At one stage, Trump had threatened to jail Zuckerberg for life over what he perceived as election interference, following the 2021 suspension of Trump’s Facebook account (in the wake of the Capitol Riots).
But now, Zuckerberg is seemingly making regular trips to Mar-a-Lago, Trump’s Florida home base, while Zuckerberg is also set to have a front-row seat at Trump’s inauguration ceremony next week.
The change in approach has rapidly transformed the perception of Zuckerberg, who has spent years re-shaping his public persona following the controversies of the past. Indeed, Meta changed its company name to distance itself from scandals like Cambridge Analytica, in an effort to avoid association with its previous data dealing and access issues.
Zuckerberg, too, has emerged as a more approachable, human presence in recent times. But the past two weeks have seemingly revealed, once again, that Zuckerberg values business success above all else, and that his moral stances are dictated by profit.
This latest revelation will underline this further, showing that Zuckerberg is potentially willing to undercut artists for his own business gain.

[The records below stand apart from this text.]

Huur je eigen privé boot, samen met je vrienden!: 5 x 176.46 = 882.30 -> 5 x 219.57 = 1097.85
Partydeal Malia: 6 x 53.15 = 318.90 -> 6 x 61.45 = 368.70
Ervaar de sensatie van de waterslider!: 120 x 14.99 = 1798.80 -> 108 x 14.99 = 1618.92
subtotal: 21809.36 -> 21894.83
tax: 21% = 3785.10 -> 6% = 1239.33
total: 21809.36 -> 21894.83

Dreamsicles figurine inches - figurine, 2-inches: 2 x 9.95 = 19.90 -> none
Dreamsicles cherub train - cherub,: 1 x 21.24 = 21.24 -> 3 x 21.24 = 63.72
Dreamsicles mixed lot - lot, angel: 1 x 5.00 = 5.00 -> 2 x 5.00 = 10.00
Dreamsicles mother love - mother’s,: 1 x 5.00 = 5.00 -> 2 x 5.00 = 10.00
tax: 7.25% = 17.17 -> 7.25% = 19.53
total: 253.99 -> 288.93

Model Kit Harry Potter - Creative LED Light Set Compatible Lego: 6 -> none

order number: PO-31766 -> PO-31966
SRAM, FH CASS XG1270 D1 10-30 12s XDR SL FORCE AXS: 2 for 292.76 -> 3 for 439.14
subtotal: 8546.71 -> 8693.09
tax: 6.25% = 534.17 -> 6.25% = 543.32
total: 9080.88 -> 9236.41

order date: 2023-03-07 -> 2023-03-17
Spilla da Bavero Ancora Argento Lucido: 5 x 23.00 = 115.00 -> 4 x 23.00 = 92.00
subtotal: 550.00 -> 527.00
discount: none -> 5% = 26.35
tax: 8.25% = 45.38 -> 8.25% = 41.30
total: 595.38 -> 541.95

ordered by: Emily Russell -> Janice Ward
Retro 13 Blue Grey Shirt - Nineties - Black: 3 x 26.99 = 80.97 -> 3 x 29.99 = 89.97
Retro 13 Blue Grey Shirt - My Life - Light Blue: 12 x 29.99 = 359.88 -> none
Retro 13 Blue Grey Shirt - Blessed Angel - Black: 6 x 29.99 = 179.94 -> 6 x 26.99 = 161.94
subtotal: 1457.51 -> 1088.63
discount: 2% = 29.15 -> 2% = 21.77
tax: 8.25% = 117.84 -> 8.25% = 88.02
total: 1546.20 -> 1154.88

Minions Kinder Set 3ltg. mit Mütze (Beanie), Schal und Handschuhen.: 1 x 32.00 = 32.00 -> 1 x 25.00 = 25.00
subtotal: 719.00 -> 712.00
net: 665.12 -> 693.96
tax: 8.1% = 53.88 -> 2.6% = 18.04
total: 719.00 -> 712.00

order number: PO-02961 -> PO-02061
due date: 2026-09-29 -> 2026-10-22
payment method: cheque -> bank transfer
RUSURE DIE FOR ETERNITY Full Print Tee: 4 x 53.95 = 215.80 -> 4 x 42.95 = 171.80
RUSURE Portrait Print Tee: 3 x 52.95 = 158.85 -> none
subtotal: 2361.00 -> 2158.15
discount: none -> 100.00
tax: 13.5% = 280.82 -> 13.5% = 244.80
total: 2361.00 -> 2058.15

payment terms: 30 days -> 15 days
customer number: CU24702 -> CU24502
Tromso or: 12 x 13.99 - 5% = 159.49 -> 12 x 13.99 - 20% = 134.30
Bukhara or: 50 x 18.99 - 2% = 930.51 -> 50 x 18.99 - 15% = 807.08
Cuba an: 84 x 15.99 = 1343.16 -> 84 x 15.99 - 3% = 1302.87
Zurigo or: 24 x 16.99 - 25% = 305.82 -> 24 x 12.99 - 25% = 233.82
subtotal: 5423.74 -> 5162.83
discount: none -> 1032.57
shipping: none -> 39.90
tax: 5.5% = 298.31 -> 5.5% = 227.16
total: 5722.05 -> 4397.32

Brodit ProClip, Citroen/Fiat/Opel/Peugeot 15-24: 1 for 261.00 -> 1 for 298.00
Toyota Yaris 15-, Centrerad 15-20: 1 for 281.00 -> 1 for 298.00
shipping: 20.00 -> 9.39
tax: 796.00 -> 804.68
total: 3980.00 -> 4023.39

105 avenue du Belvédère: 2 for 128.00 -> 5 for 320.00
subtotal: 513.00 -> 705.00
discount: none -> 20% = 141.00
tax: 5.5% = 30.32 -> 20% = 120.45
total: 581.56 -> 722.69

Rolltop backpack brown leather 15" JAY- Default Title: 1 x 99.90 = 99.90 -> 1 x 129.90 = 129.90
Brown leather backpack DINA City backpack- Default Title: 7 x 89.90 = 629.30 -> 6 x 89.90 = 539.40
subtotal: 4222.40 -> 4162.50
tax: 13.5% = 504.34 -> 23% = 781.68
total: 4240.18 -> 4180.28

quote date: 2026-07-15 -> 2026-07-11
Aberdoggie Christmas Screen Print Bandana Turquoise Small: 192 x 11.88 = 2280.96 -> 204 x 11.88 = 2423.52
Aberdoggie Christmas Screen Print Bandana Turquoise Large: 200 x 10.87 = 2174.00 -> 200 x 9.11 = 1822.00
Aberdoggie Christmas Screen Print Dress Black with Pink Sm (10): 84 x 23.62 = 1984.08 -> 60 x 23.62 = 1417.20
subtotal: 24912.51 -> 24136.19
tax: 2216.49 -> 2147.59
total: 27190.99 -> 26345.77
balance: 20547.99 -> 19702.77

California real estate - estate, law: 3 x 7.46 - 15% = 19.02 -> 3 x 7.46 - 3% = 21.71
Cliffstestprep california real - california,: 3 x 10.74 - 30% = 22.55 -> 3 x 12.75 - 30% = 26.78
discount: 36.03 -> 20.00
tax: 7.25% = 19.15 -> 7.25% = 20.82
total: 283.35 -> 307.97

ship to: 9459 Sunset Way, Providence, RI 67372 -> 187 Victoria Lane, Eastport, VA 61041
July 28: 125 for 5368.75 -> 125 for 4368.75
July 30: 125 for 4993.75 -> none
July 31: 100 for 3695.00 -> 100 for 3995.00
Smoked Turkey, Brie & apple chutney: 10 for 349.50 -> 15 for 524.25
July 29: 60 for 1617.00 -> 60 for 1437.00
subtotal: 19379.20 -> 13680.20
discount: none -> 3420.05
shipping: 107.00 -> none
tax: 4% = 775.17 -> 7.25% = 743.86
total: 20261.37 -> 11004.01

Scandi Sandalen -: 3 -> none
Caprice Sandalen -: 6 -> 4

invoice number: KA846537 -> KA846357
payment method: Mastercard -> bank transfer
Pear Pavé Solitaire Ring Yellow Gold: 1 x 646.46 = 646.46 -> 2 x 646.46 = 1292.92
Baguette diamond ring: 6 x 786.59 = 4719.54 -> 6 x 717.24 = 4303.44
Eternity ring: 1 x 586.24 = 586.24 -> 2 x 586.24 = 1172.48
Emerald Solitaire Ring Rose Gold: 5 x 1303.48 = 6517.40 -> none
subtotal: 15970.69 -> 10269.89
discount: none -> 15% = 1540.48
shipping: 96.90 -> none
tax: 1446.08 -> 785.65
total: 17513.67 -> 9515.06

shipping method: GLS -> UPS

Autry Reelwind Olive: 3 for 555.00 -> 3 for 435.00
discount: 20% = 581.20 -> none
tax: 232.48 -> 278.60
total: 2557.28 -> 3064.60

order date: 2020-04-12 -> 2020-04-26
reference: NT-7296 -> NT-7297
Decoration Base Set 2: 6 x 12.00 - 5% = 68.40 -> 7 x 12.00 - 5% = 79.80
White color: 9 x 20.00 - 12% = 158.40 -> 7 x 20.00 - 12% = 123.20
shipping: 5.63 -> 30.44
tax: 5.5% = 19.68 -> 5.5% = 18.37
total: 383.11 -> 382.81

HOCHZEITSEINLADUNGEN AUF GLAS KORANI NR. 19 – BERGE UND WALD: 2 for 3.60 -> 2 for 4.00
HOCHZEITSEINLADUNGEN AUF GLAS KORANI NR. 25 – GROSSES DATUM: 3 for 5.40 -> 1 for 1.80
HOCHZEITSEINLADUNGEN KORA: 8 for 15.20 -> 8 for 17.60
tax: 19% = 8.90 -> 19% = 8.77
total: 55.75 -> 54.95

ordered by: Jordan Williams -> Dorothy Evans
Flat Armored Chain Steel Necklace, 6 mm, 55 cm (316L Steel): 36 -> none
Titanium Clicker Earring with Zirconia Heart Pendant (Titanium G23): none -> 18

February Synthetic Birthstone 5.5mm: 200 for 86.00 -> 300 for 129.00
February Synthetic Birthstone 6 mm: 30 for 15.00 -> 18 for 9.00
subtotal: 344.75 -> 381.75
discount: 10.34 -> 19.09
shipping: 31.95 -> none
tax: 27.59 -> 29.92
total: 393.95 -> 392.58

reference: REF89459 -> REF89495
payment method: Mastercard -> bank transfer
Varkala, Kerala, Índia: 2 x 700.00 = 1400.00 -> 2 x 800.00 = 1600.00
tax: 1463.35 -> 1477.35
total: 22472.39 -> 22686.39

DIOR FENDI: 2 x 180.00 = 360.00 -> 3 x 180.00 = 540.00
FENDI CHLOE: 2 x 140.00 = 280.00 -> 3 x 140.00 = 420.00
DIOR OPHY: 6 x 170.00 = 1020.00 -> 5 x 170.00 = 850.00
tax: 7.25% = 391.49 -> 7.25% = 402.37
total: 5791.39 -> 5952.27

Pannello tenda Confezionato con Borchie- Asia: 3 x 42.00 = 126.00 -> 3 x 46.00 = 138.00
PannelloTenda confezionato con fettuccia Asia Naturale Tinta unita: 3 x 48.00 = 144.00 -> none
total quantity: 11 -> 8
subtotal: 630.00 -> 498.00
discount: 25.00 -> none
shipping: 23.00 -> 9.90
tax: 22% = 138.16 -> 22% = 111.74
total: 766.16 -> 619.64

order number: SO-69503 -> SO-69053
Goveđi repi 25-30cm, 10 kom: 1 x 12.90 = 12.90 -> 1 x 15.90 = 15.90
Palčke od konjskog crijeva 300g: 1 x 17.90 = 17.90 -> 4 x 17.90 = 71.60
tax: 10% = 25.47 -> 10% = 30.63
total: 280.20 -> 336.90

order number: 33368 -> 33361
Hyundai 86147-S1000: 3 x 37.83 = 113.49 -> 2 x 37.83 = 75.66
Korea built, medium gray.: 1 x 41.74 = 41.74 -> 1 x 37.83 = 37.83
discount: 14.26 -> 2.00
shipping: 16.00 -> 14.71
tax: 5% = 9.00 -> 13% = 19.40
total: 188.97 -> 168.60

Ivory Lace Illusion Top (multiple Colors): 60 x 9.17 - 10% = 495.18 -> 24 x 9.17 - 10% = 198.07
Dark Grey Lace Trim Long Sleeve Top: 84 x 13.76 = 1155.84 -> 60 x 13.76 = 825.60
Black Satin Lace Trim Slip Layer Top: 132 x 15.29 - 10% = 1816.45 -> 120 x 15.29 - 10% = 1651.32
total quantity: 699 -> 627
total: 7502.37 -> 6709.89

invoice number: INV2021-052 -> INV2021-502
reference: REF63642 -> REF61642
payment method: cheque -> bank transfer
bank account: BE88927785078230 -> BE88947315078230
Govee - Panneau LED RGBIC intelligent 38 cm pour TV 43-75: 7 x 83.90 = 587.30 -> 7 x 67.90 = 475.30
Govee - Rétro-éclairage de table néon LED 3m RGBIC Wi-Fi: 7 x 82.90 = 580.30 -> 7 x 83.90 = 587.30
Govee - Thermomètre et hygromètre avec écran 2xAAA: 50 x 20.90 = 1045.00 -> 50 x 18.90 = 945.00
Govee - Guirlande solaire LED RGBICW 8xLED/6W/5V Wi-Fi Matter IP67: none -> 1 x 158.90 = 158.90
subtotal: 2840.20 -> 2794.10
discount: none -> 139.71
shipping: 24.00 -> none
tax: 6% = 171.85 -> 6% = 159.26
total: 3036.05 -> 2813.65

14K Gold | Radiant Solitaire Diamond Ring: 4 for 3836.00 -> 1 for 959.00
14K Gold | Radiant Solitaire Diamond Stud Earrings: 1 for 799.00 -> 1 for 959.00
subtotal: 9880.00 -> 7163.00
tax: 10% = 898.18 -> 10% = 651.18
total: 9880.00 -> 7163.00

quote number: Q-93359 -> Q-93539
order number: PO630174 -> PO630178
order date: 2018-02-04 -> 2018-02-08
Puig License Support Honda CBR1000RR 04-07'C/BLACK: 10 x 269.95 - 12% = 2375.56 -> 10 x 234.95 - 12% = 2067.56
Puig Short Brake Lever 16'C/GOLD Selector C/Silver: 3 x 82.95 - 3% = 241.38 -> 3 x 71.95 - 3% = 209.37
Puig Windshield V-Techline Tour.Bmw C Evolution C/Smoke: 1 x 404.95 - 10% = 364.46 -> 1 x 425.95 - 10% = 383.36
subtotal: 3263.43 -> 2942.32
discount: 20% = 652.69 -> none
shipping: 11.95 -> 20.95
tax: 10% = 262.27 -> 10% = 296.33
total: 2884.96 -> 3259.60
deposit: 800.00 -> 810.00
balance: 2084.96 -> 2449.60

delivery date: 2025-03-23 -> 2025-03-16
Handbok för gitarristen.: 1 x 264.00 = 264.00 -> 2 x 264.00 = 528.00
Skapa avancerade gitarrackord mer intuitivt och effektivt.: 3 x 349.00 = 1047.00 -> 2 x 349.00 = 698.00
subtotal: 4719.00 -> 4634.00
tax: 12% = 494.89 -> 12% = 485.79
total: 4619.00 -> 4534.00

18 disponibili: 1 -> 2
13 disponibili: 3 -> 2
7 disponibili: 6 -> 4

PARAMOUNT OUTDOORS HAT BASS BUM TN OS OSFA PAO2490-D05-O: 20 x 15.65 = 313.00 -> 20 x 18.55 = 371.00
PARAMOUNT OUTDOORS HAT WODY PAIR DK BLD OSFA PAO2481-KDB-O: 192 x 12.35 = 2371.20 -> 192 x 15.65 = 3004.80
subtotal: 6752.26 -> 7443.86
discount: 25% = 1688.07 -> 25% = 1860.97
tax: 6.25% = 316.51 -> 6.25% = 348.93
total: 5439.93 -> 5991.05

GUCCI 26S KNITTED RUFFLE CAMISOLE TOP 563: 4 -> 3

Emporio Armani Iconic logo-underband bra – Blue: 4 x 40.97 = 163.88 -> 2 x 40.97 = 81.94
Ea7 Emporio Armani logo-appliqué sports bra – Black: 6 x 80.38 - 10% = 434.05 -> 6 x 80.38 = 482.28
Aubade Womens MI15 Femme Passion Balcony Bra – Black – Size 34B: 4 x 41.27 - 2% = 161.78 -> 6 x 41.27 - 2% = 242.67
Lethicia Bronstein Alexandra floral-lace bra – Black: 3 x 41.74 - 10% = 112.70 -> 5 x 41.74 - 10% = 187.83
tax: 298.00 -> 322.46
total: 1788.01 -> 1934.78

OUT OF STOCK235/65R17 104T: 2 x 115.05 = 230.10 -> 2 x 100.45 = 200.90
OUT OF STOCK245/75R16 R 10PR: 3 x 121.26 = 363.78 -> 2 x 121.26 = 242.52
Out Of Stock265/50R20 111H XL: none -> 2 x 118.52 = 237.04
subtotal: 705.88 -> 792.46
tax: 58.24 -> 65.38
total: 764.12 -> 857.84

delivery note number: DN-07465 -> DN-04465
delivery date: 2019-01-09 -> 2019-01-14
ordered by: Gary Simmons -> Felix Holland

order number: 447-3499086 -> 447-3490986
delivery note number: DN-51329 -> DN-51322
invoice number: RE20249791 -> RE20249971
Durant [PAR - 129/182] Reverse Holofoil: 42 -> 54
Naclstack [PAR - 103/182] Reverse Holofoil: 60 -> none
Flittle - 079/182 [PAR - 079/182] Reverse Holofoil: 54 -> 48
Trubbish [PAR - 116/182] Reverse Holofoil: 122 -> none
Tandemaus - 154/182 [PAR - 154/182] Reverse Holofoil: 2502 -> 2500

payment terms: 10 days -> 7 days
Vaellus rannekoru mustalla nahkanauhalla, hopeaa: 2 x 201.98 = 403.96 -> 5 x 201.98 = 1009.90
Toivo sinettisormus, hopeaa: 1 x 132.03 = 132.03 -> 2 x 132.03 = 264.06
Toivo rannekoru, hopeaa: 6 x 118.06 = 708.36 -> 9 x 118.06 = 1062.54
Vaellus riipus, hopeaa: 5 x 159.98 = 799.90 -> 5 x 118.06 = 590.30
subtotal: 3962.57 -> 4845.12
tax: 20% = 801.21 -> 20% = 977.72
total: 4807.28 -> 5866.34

Which, I guess, is not a major revelation in the end. CEOs are responsible for business performance, and are beholden to their shareholders, so it’s not a huge surprise that they would act in the company’s interests. But there has also been a bigger push to support more ethical businesses in recent times, and revelations like this, if they’re proven correct, could have an impact.
But then again, the media cycle is much shorter than it used to be, and controversies tend to only hold for a day or so, till the next issue of the day takes over. So maybe, it’s not as big of a risk as it seems, and maybe Meta sees the eventual development of more advanced AI as more valuable than the risks of accessing a single dataset.
After all, Meta has previously argued that using any publicly available materials to train its AI tools is covered under “fair use”, a copyright clause that allows for such use in specific cases, like news reporting.
That seems like a fairly egregious misreading of that clause, but again, Meta’s legal team has been fairly audacious in its attempts to justify the company’s use of massive datasets.
Audacious, and in some respects, arrogant, knowing that it has the resources to counter legal threats into oblivion, and that the laws are not currently structured to cover uses like AI training.
That bullying approach may be more true to Meta, and Zuckerberg’s actual style, which again undermines the more relaxed persona that he’s cultivated in recent years.
At the end of the day, Zuckerberg is a capitalist, and in this sense, all we’re seeing is a businessman maximizing his opportunities. But it could, at some stage, spark a more significant backlash against Meta’s products.